#### TO DO
Word for word, repeat the data that follows. Do not include the pictures.

[Stored items from a collection]
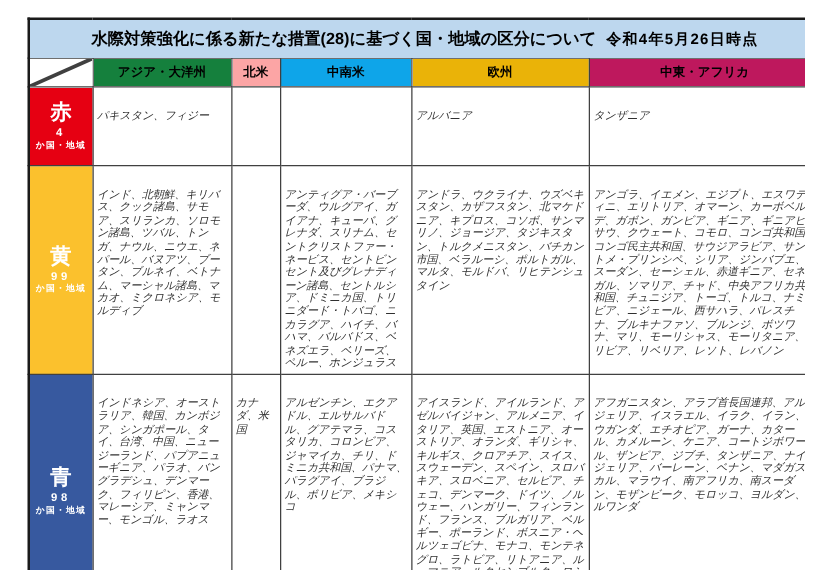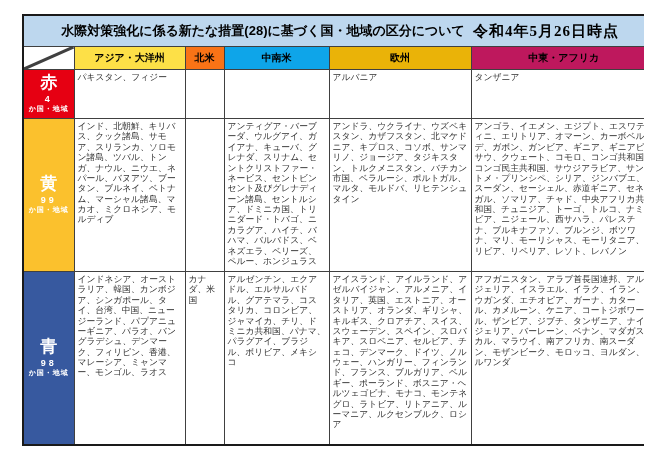"令和4年5月26日時点" .title-date { font-family: Liberation Serif, serif -> none; font-size: 15px -> 12px }
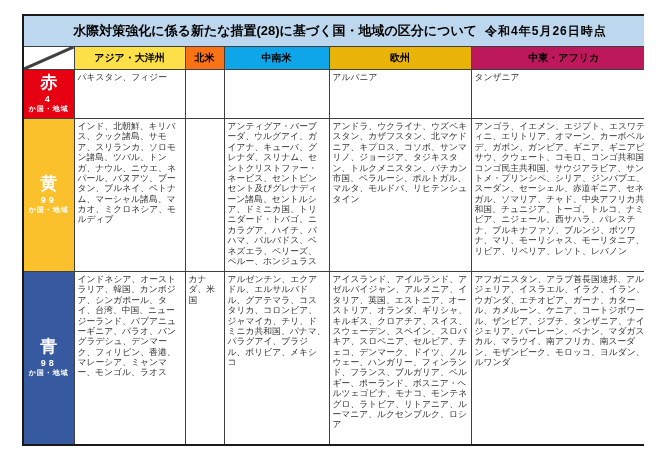"アジア・大洋州" td.hdr { background-color: #fde047 -> #15803d }
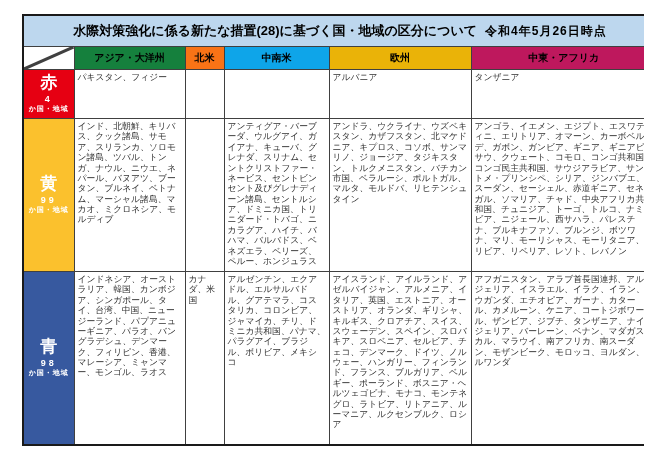"北米" td.hdr { background-color: #f97316 -> #fca5a5 }
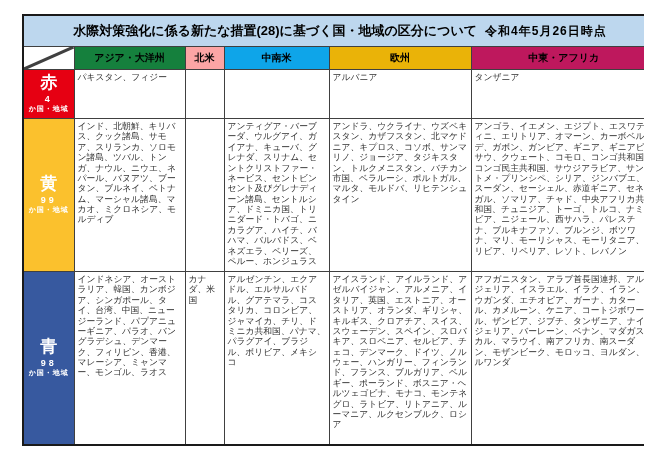"パキスタン、フィジー" .cell .ct { font-style: none -> italic; padding: 2px 3px 0 3px -> 17px 3px 0 3px }
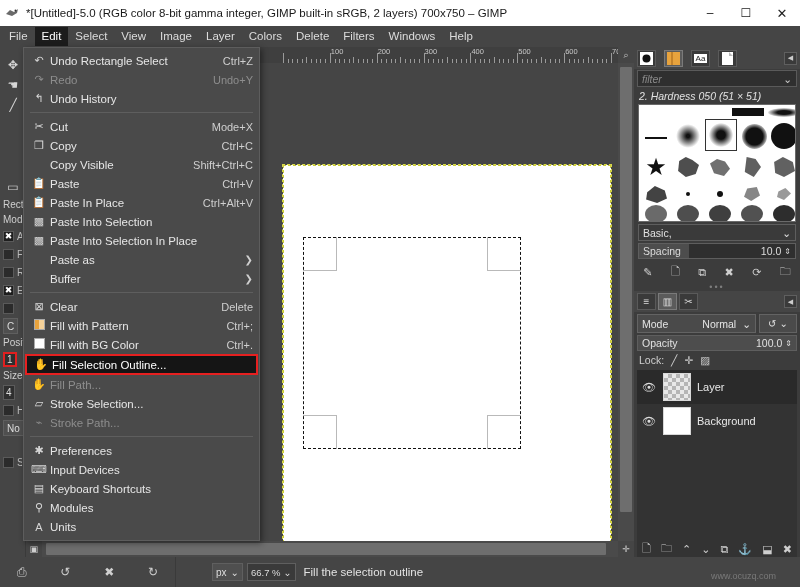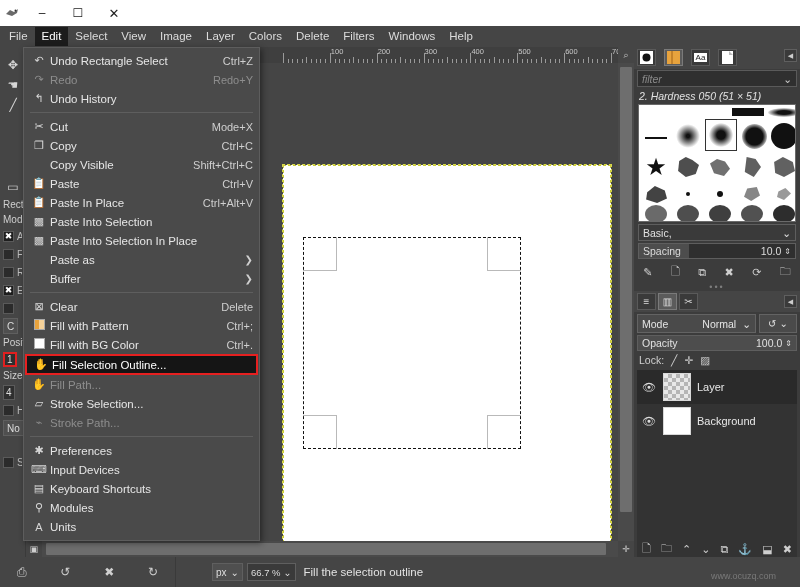"*[Untitled]-5.0 (RGB color 8-bit gamma" div.tb-title { html: none -> <div>*[Untitled]-5.0 (RGB color 8-bit gamma integer, GIMP built-in sRGB, 2 layers) 700x750 – GIMP</div> }
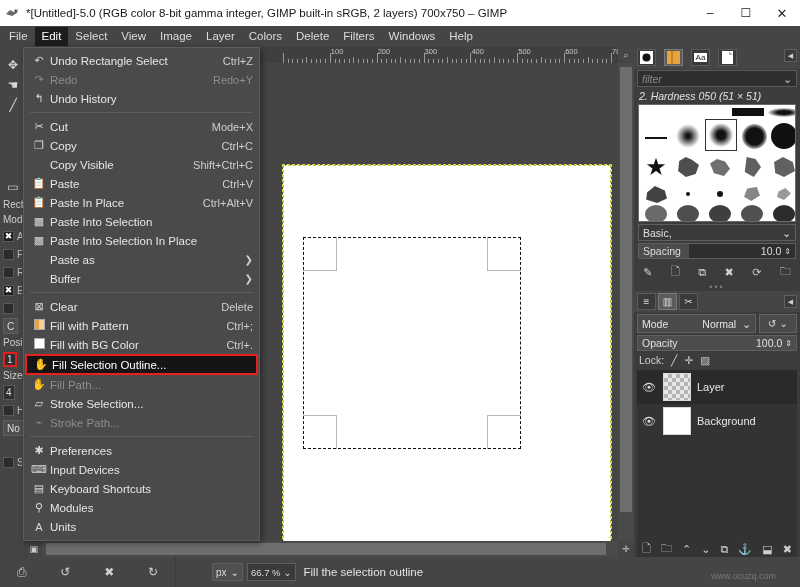"Aa" .dock-tabs { align-items: flex-start -> center }
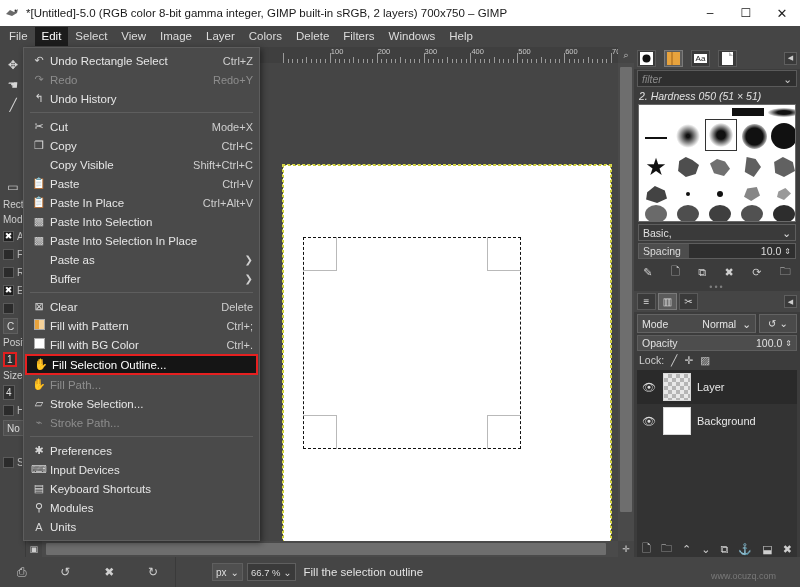"Redo+Y" span.acc { text: Redo+Y -> Undo+Y }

#### TASK RESPONSE
"令和4年5月26日時点" .title-date { font-family: Liberation Serif, serif -> none; font-size: 15px -> 12px }
"アジア・大洋州" td.hdr { background-color: #fde047 -> #15803d }
"北米" td.hdr { background-color: #f97316 -> #fca5a5 }
"パキスタン、フィジー" .cell .ct { font-style: none -> italic; padding: 2px 3px 0 3px -> 17px 3px 0 3px }
"*[Untitled]-5.0 (RGB color 8-bit gamma" div.tb-title { html: none -> <div>*[Untitled]-5.0 (RGB color 8-bit gamma integer, GIMP built-in sRGB, 2 layers) 700x750 – GIMP</div> }
"Aa" .dock-tabs { align-items: flex-start -> center }
"Redo+Y" span.acc { text: Redo+Y -> Undo+Y }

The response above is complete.